Another thing that complex further the goal is that each GET request is almost unreadable to do it at a naked-eyes.

The thing is that I found this tool and thought it would help me out doing the hard work. So, can it help me out somehow? Basically, what I need GoAccess identify for me is something like this:

94.X.Y.84 did 7 sessions.
Session '#1' was at this Date/Time, and performed these actions: open email#1, download attached documents, marked email#1 as unread, ....., finally close the session at this Date/Time
Session '#2' was at .....

[allinurl]

Got it. Unfortunately at the moment is not possible. However, I plan to address this (or something close to it) in #117. Thanks for the explanation though, I'll keep this in mind.

[agam8414]

Yeah, Thank you so much for your time, anyway. Please, keep me posted when you go further developing this issue, and please, don't hesitate in asking me help in order to accomplish this goal. I'll be glad to help you. Just in case you need it, here you have the last command I used filtering the massive roundcube-log data-file (perhaps you already know how to do this, but if not, here you have an example...), below, you'll find what it does (remove "(#)" expressions if you plan to use it):

sed -n '/rip=[0-9]/p' log_maillog.txt (#1) | sed 's/\/var\/log\/maillog-[0-9]\{8\}:// (#2) ; s/imap-login:/imap-login/; s/pop3-login:/pop3-login/; s/rip=// (#3) ; s/\(\([0-9]\{1,3\}\.\)\{3\}[0-9]\{1,3\}\),/\1/' (#4) | awk '{print $10 "\t" $1, $2, $3, $6}' (#5) > mail_accesses_list.tx

• (#1) this first command filters lines containing only "rip=" following by a number, this drive us to narrow down the total of lines just to lines representing remote accesses, those with "rip" word (remote ip).
• (#2) removing possible log-file paths in case roundcube logs onto several files.
• (#3) cleaning some symbols and expressions we don't need them.
• (#4) cleaning the trailing "," after the remote IP value and leaving only the IP value.
• (#5) ordering fields by column of interest by me.

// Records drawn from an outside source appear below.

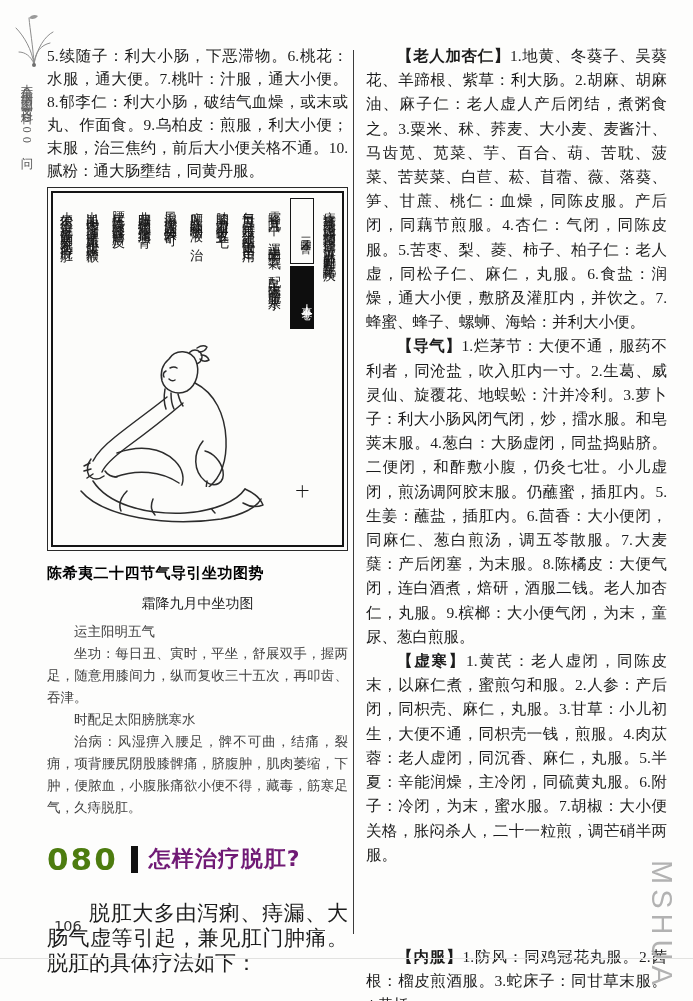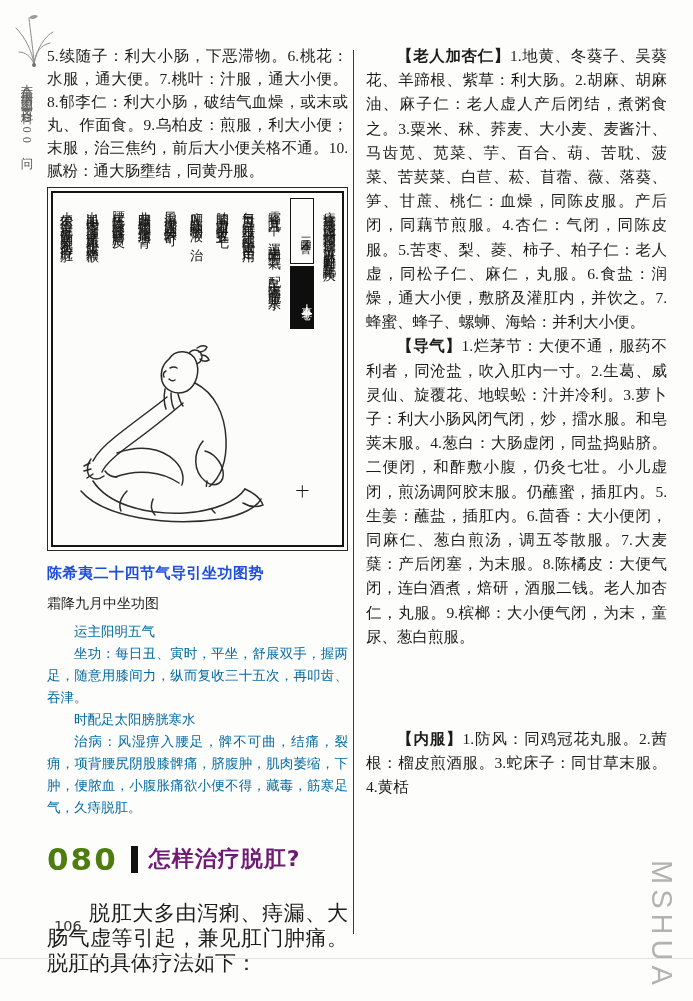"陈希夷二十四节气导引坐功图势" .caption-title { color: #1d4ed8 -> #000000 }
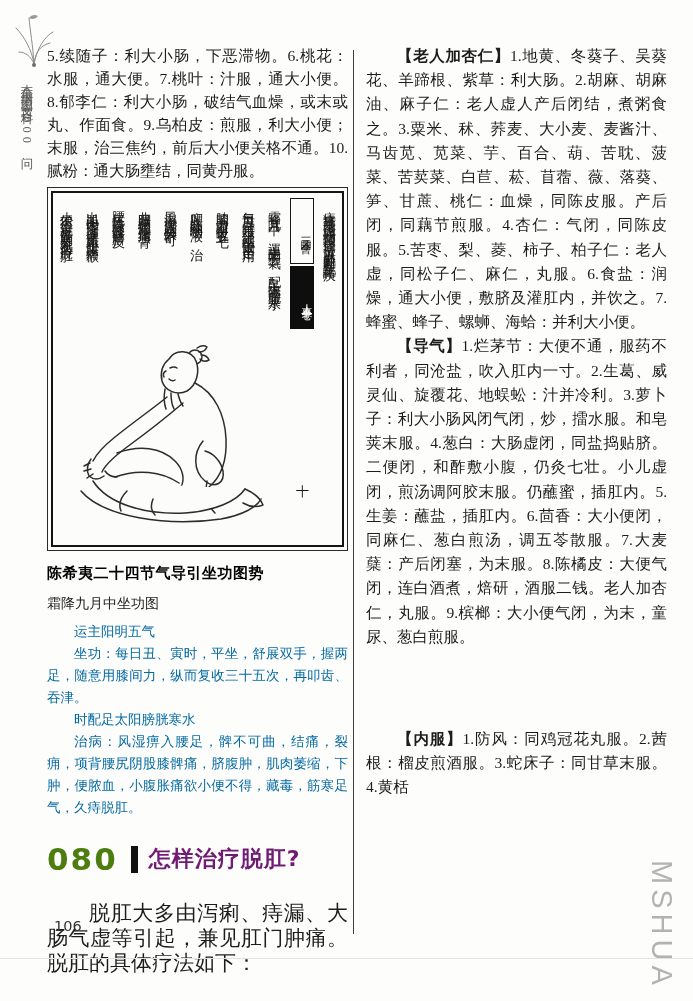"霜降九月中坐功图" .caption-sub { text-align: none -> center }
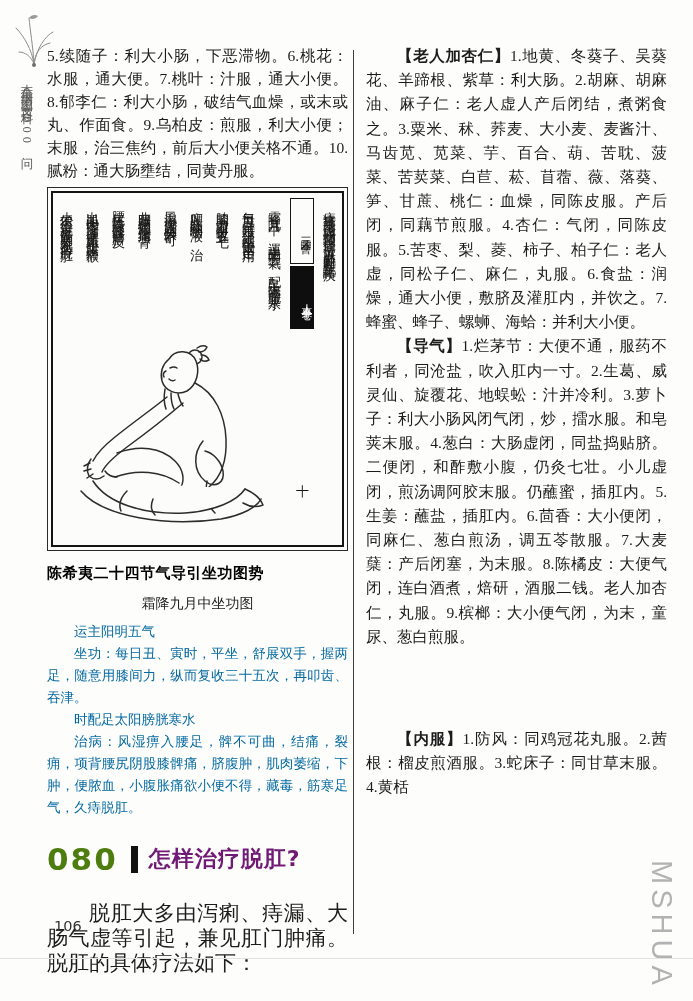"运主阳明五气" .detail { color: #0369a1 -> #404040 }
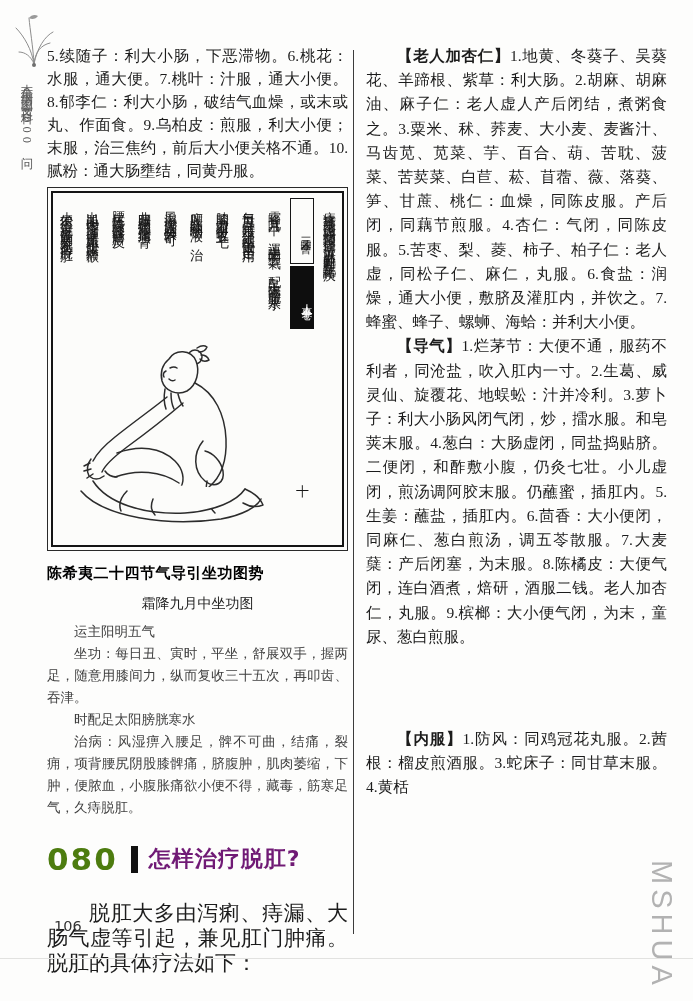"【虚寒】1.黄芪：老人虚闭，同陈皮末，以麻仁煮，蜜煎匀和服。2.人参：产后闭，同" p.body-par { html: none -> <p> <span>【虚寒】</span><span>1.黄芪：老人虚闭，同陈皮末，以麻仁煮，蜜煎匀和服。2.人参：产后闭，同枳壳、麻仁，丸服。3.甘草：小儿初生，大便不通，同枳壳一钱，煎服。4.肉苁蓉：老人虚闭，同沉香、麻仁，丸服。5.半夏：辛能润燥，主冷闭，同硫黄丸服。6.附子：冷闭，为末，蜜水服。7.胡椒：大小便关格，胀闷杀人，二十一粒煎，调芒硝半两服。</span> </p> }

At that point, I was only interested in fields like IP, date, time, and Browser/OS. But, the field with GET requests is the one with the relevant data contaning the "actions" accomplished by the user who is accessing (remote IP accessing).

I strongly believe this issue about roundcube logs is such an interesting thing to accomplish because I think there isn't out there any software performing this.

[allinurl]

Thanks for posting that. Please keep this open so I can take a look at it.